**What is being asked**
Return only the lines of the listing below that run from the line with "shipping: 62.00 -> 57.95" through the line with "total: 4061.38 -> 3432.99", both ends included, exactly as written.

-------- Data extracts --------

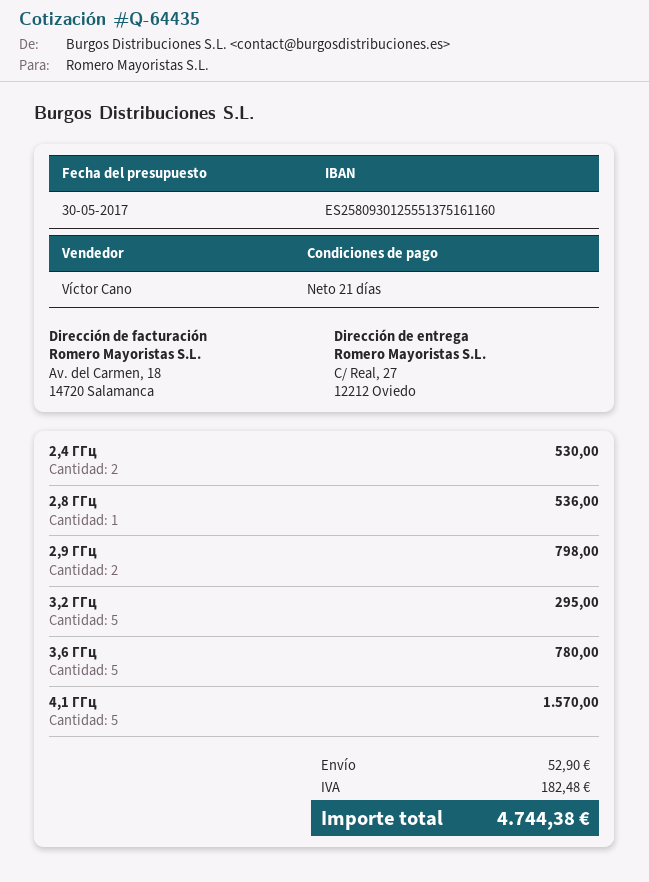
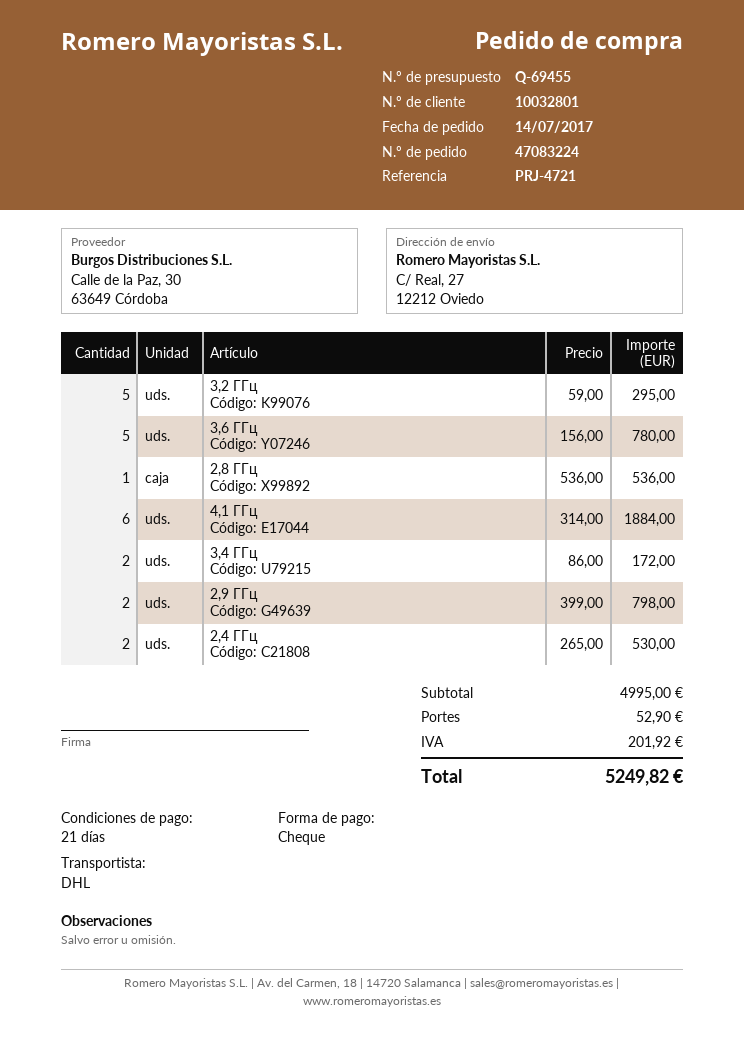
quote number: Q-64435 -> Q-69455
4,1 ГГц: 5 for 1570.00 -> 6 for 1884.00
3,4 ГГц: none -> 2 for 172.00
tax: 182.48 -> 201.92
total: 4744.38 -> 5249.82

--------
-------- Data extracts --------

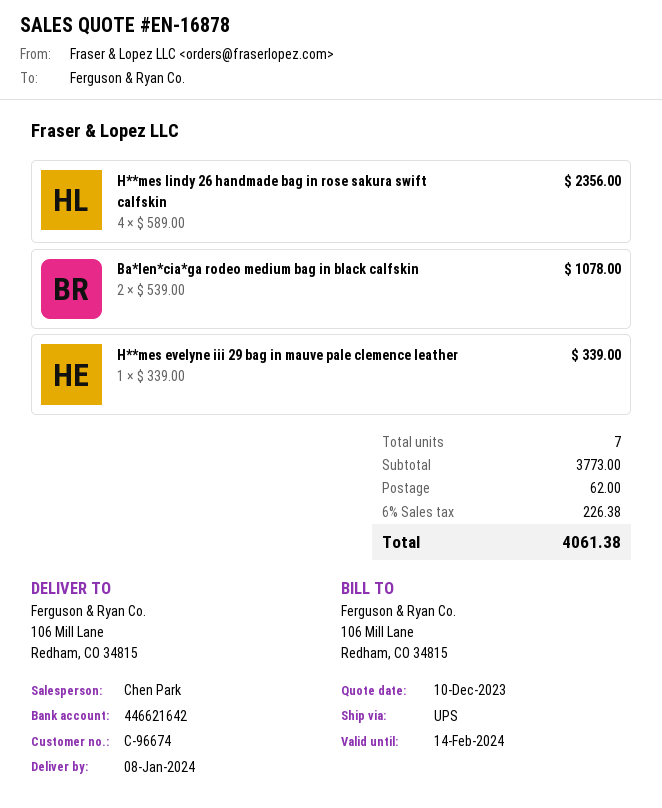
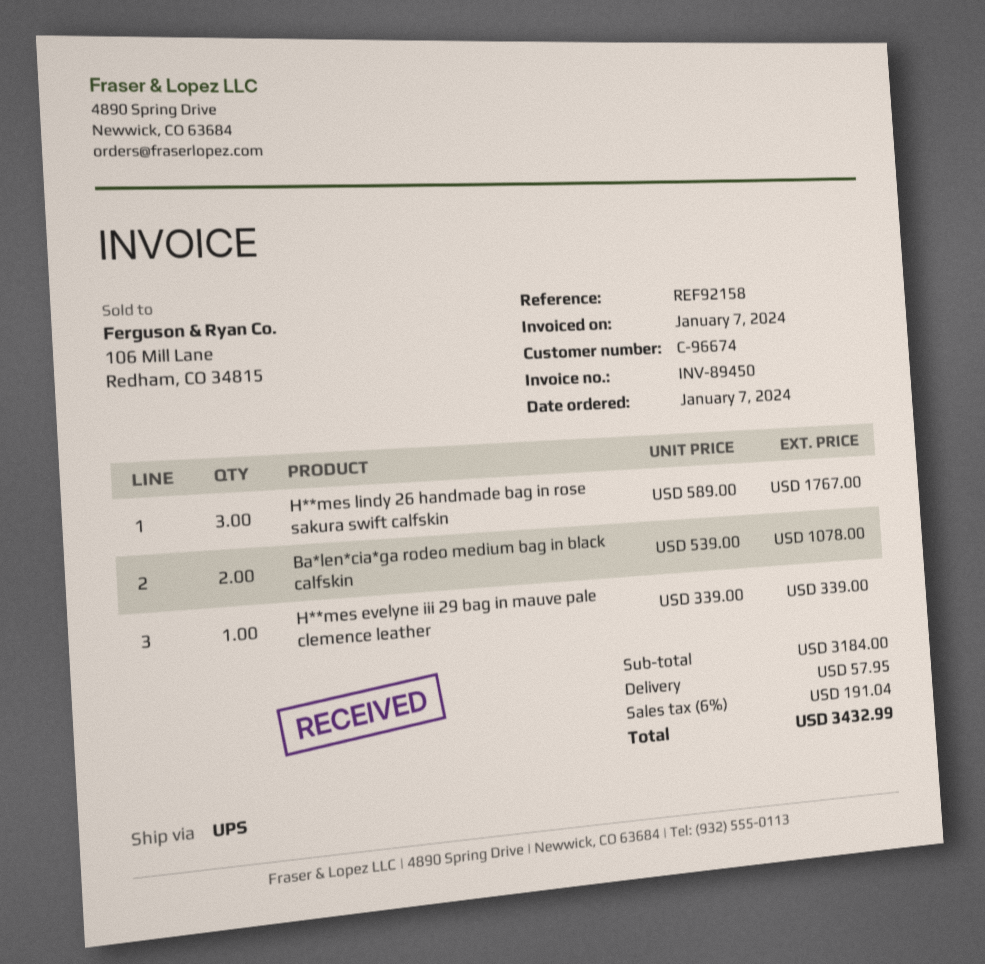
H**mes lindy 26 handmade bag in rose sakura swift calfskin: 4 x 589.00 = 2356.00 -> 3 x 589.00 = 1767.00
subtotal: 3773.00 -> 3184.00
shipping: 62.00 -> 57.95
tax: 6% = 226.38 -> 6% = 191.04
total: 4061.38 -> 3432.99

--------

**Task result**
shipping: 62.00 -> 57.95
tax: 6% = 226.38 -> 6% = 191.04
total: 4061.38 -> 3432.99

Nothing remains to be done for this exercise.